Extracted material:
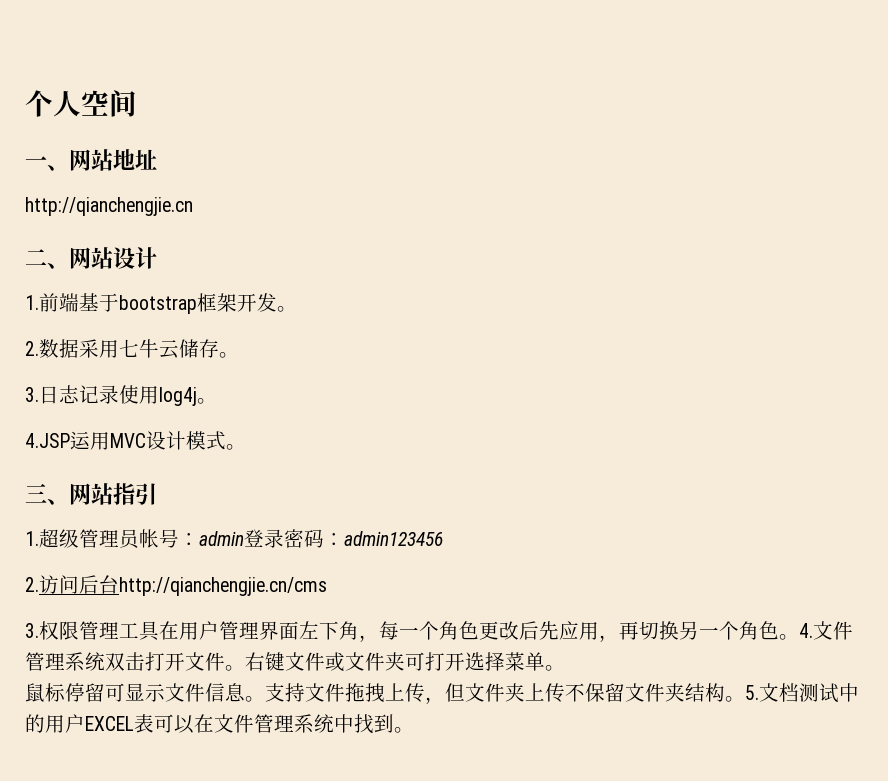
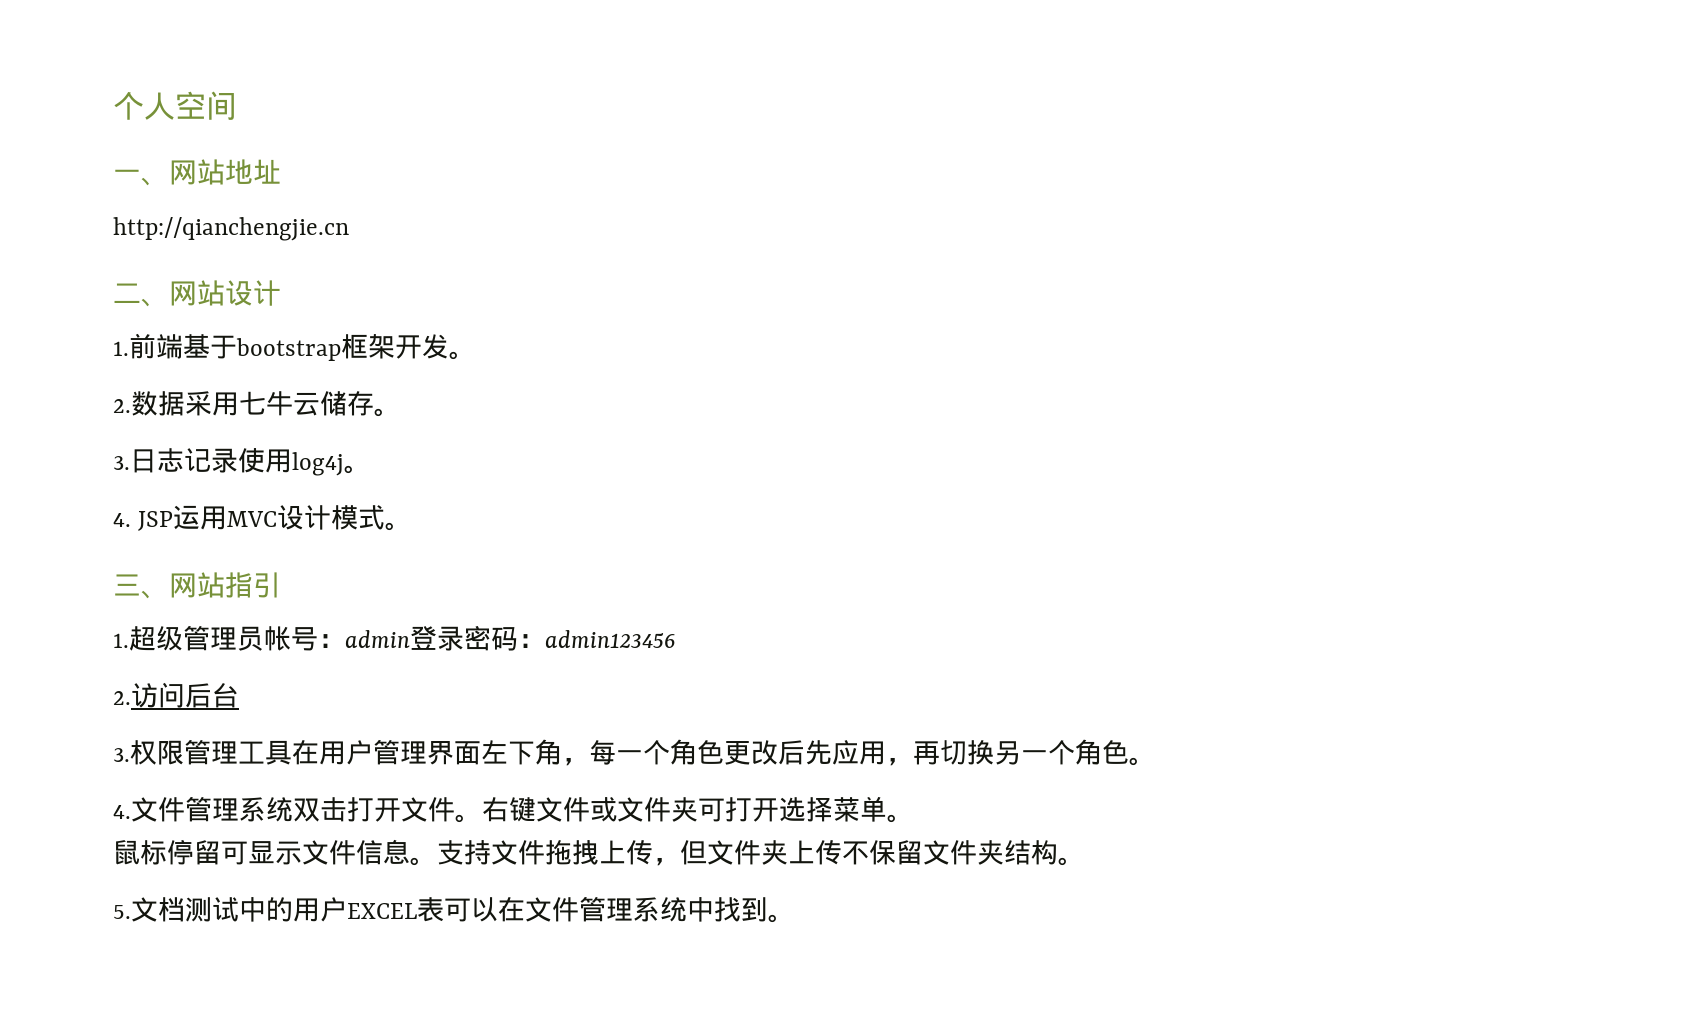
[25,433,70,448] 4.JSP -> [113,511,174,531] 4. JSP
[119,577,327,596] http://qianchengjie.cn/cms -> (239, 695) none
(799, 637) none -> (1156, 761) //
(745, 699) none -> (1085, 861) //

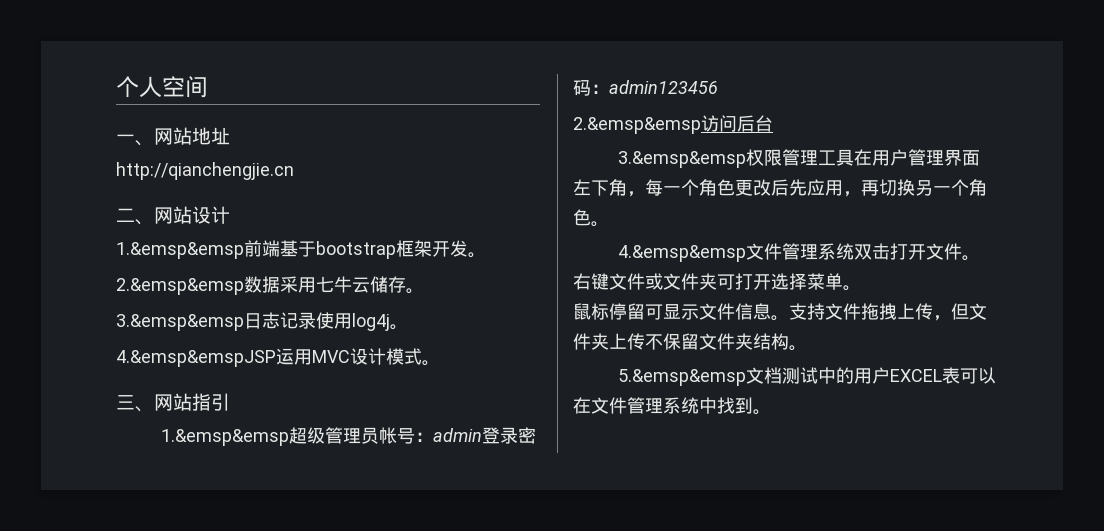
[113,341,129,356] 1. -> [116,242,244,259] 1.&emsp&emsp
[113,399,131,413] 2. -> [116,278,244,295] 2.&emsp&emsp
[113,456,130,470] 3. -> [116,314,244,331] 3.&emsp&emsp
[113,511,174,531] 4. JSP -> [116,350,276,367] 4.&emsp&emspJSP
[113,633,129,648] 1. -> [160,429,289,446] 1.&emsp&emsp
[113,691,131,705] 2. -> [573,117,701,134] 2.&emsp&emsp
[113,748,130,762] 3. -> [617,151,746,168] 3.&emsp&emsp
[113,805,131,819] 4. -> [617,245,746,262] 4.&emsp&emsp
[113,905,131,919] 5. -> [617,369,746,386] 5.&emsp&emsp

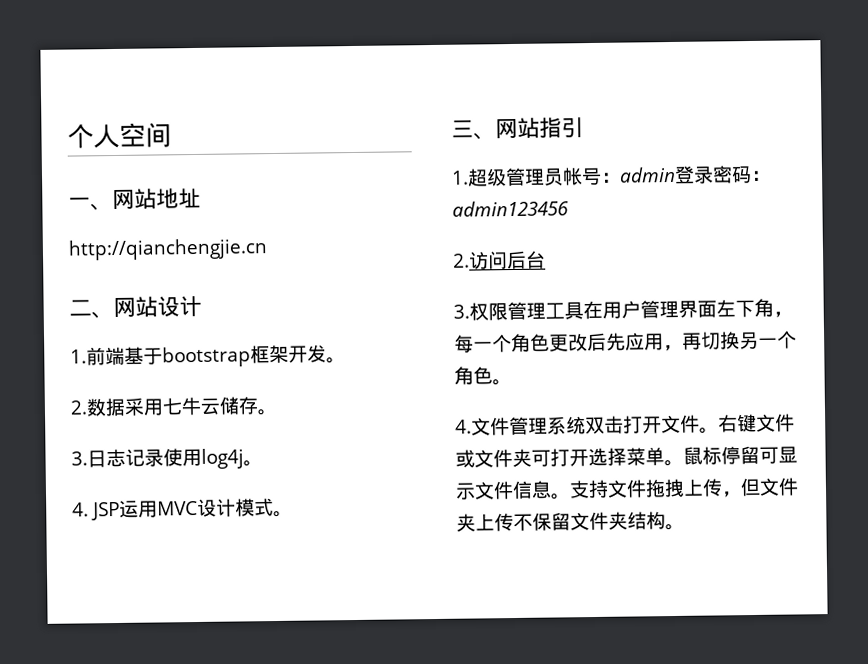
[116,242,244,259] 1.&emsp&emsp -> [70,349,87,364] 1.
[116,278,244,295] 2.&emsp&emsp -> [70,400,88,415] 2.
[116,314,244,331] 3.&emsp&emsp -> [71,451,88,466] 3.
[116,350,276,367] 4.&emsp&emspJSP -> [72,501,120,521] 4. JSP
[160,429,289,446] 1.&emsp&emsp -> [451,170,469,185] 1.
[573,117,701,134] 2.&emsp&emsp -> [453,253,470,268] 2.
[617,151,746,168] 3.&emsp&emsp -> [453,304,470,319] 3.
[617,245,746,262] 4.&emsp&emsp -> [455,419,472,434] 4.
(861, 288) // -> (684, 463) none
[617,367,996,386] [573,397,771,415] // 5.&emsp&emsp文档测试中的用户EXCEL表可以在文件管理系统中找到。 -> (685, 527) none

What to work on: Reproduce the records above word for word, without the images.

Your response:
[25,433,70,448] 4.JSP -> [113,511,174,531] 4. JSP
[119,577,327,596] http://qianchengjie.cn/cms -> (239, 695) none
(799, 637) none -> (1156, 761) //
(745, 699) none -> (1085, 861) //

[113,341,129,356] 1. -> [116,242,244,259] 1.&emsp&emsp
[113,399,131,413] 2. -> [116,278,244,295] 2.&emsp&emsp
[113,456,130,470] 3. -> [116,314,244,331] 3.&emsp&emsp
[113,511,174,531] 4. JSP -> [116,350,276,367] 4.&emsp&emspJSP
[113,633,129,648] 1. -> [160,429,289,446] 1.&emsp&emsp
[113,691,131,705] 2. -> [573,117,701,134] 2.&emsp&emsp
[113,748,130,762] 3. -> [617,151,746,168] 3.&emsp&emsp
[113,805,131,819] 4. -> [617,245,746,262] 4.&emsp&emsp
[113,905,131,919] 5. -> [617,369,746,386] 5.&emsp&emsp

[116,242,244,259] 1.&emsp&emsp -> [70,349,87,364] 1.
[116,278,244,295] 2.&emsp&emsp -> [70,400,88,415] 2.
[116,314,244,331] 3.&emsp&emsp -> [71,451,88,466] 3.
[116,350,276,367] 4.&emsp&emspJSP -> [72,501,120,521] 4. JSP
[160,429,289,446] 1.&emsp&emsp -> [451,170,469,185] 1.
[573,117,701,134] 2.&emsp&emsp -> [453,253,470,268] 2.
[617,151,746,168] 3.&emsp&emsp -> [453,304,470,319] 3.
[617,245,746,262] 4.&emsp&emsp -> [455,419,472,434] 4.
(861, 288) // -> (684, 463) none
[617,367,996,386] [573,397,771,415] // 5.&emsp&emsp文档测试中的用户EXCEL表可以在文件管理系统中找到。 -> (685, 527) none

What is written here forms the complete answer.